Now, Section 147 in The Railways Act, 1989 reads,
147. Trespass and refusal to desist from trespass.—
(1) If any person enters upon or into any part of a railway without lawful authority, or having lawfully entered upon or into such part misuses such property or refuses to leave, he shall be punishable with imprisonment for a term which may extend to six months, or with fine which may extend to one thousand rupees, or with both: Provided that in the absence of special and adequate reasons to the contrary to be mentioned in the judgment of the court, such punishment shall not be less than a fine of five hundred rupees.
(2) Any person referred to in sub-section (1) may be removed from the railway by any railway servant or by any other person whom such railway servant may call to his aid.
What is the penalty to be paid?
A maximum of Rs. 1,000.
What was the actual case registered?
Under what provision?
Section 145 in The Railways Act, 1989
145. Drunkenness or nuisance.—If any person in any railway carriage or upon any part of a railway—
(a) is in a state of intoxication; or
(b) commits any nuisance or act of indecency or uses abusive or obscene language; or
(c) wilfully or without excuse interferes with any amenity provided by the railway administration so as to affect the comfortable travel of any passenger, he may be removed from the railway by any railway servant and shall, in addition to the forfeiture of his pass or ticket, be punishable with imprisonment which may extend to six months and with fine which may extend to five hundred rupees: Provided that in the absence of special and adequate reasons to the contrary to be mentioned in the judgment of the court, such punishment shall not be less than—
(a) a fine of one hundred rupees in the case of conviction for the first offence; and
(b) imprisonment of one month and a fine of two hundred and fifty rupees, in the case of conviction for second or subsequent offence.

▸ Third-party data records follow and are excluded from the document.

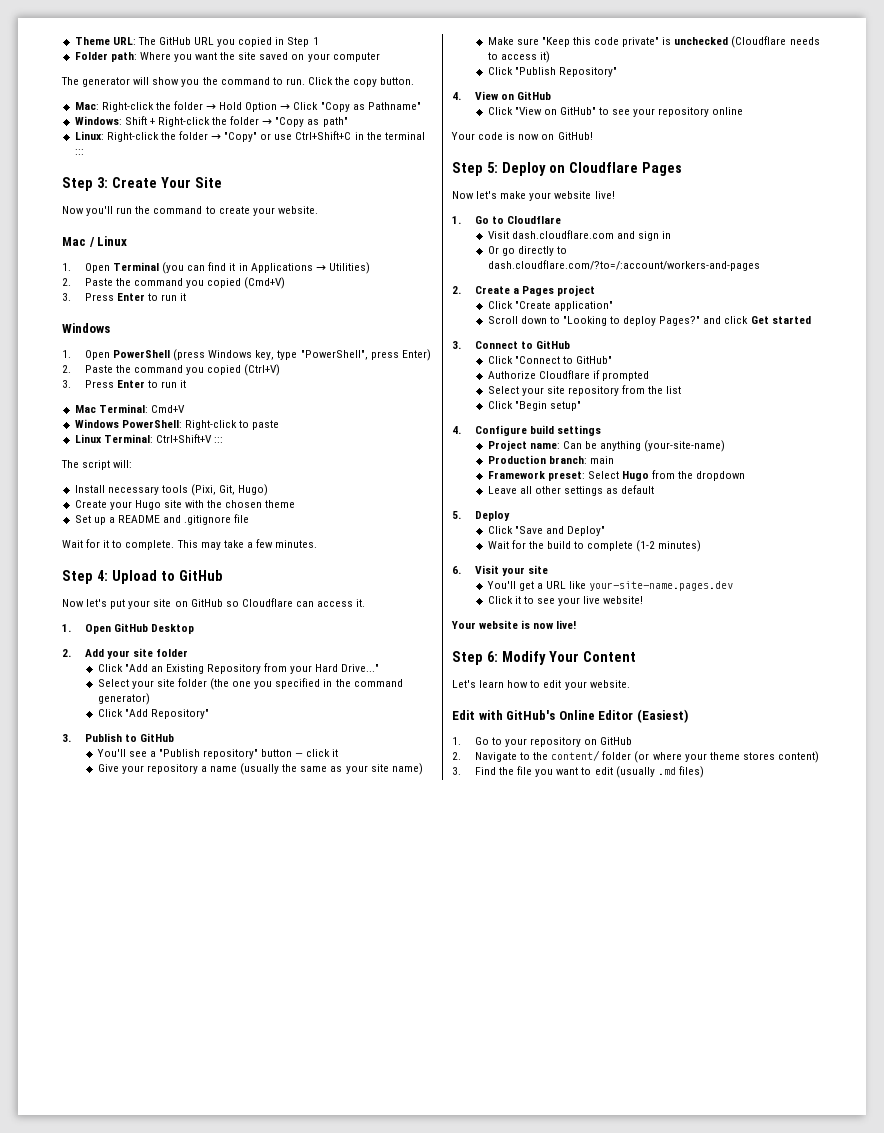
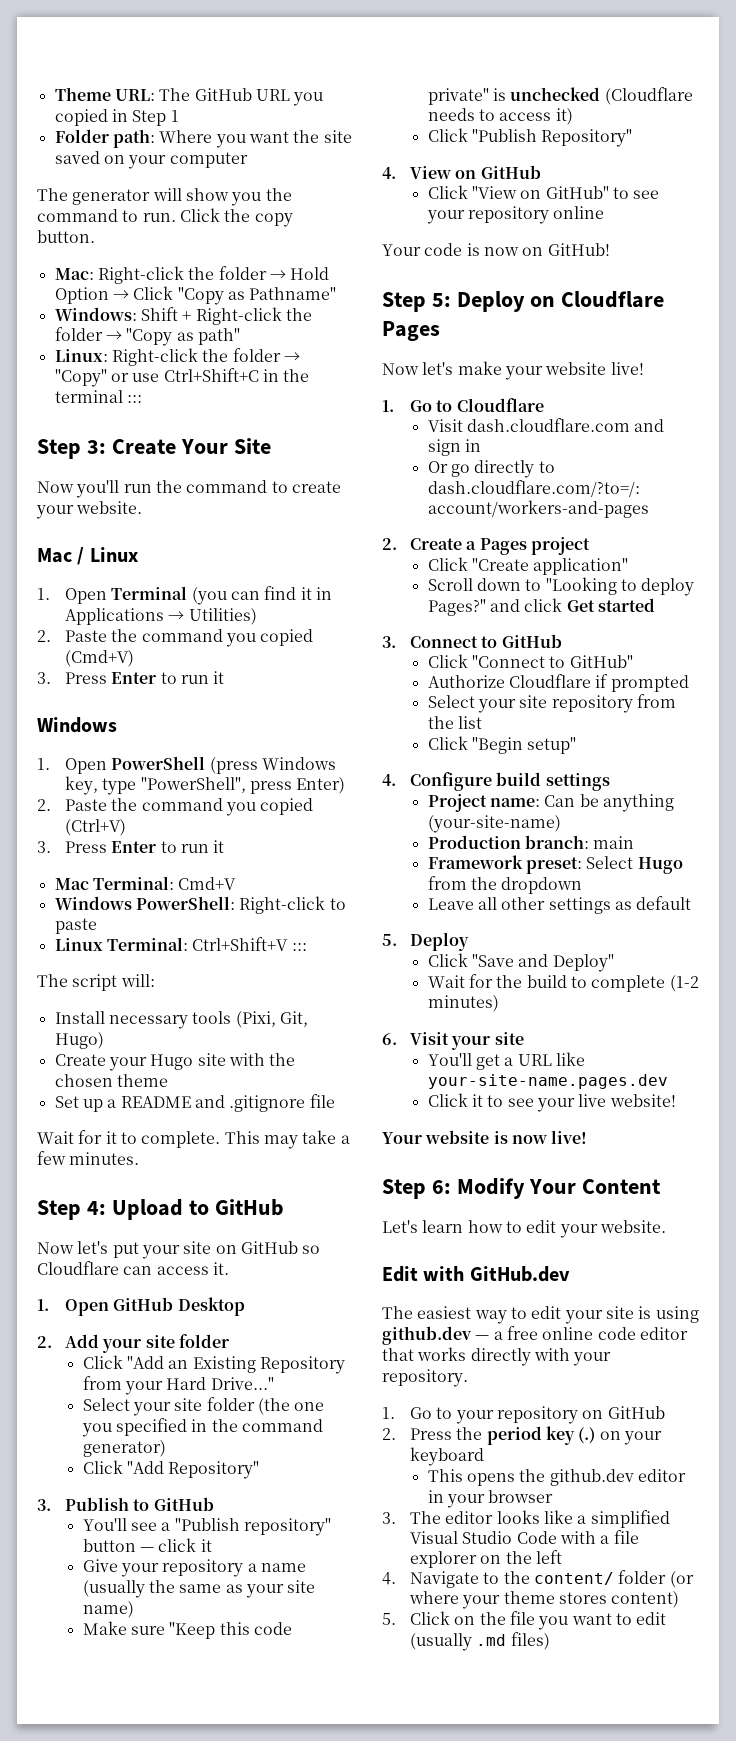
- Edit with GitHub's Online Editor (Easiest)
+ Edit with GitHub.dev
+ The easiest way to edit your site is using github.dev — a free online code editor that works directly with your repository.
- 2. Navigate to the content/ folder (or where your theme stores content)
+ 2. Press the period key (.) on your keyboard
+ This opens the github.dev editor in your browser
+ 3. The editor looks like a simplified Visual Studio Code with a file explorer on the left
+ 4. Navigate to the content/ folder (or where your theme stores content)
- 3. Find the file you want to edit (usually .md files)
+ 5. Click on the file you want to edit (usually .md files)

Penalty imposed by the police?
In the court hall, “Do you confess to the crime?” asked the bench clerk with an air of authority. Which moron would disobey the police who have been “compassionate” to reduce the quantum of penalty ten times? “Yes!” confessed the entire lot one after the other.
“Pay Rs. 100 as fine, failing to do so would lead to a day’s remand,” spoke the clerk mechanically, as if she has been repeating it for ages.
Why this leniency when you are caught red handed? Again, only Mr. Uday Kumar (RPF), who registered the case would know the enigma behind it. (Also see Section 167 of the Indian Penal Code)
Coming to the point. How much did I shell out from my pocket eventually? Two hundred bucks. Why? Because the police demanded it explaining it was the lawyer’s “fee”*. Did anyone bother to make an issue out of it? No sane person after a four-hour ordeal would dare to make a ruckus at this point in time.
Hoi polloi (aam admi) who didn’t have that sum were strip searched or at least wallet searched*. Two hundred rupees was stopping everyone else from being let off. So others pooled in for the ones who couldn’t afford the “fine.”
The receipt for the fine? Who cares when the police is lackadaisical in issuing one, in stark contrast to the haste in which case was registered.
I walked back to the place where I was caught. No policeman manned the track. Scores of passengers flouted the same rule which I did four hours earlier and ended up in court. Were the police present? I went to the station to verify. They were very much present, chit chatting with colleagues. Who cares for safety or law when the quota of cases has been recorded on paper for the day?
Then why did I end up in the court? As another policeman succinctly put it when someone questioned, “I had been crossing the same track for the past eight years unnoticed but why today?”
“It’s your bad luck today.”
Bottom-line: Law in India works on serendipity.
Post script: Why did I pen this cognizant of the fact that even after another decade, status quo would be maintained on ground zero? Because, this is the only way to fight the system. Keep exposing, keep filing PILs, and keep writing. At least you will get a publication to your credit!
Vinodh V Krishna is a third year law student at Galgotias University.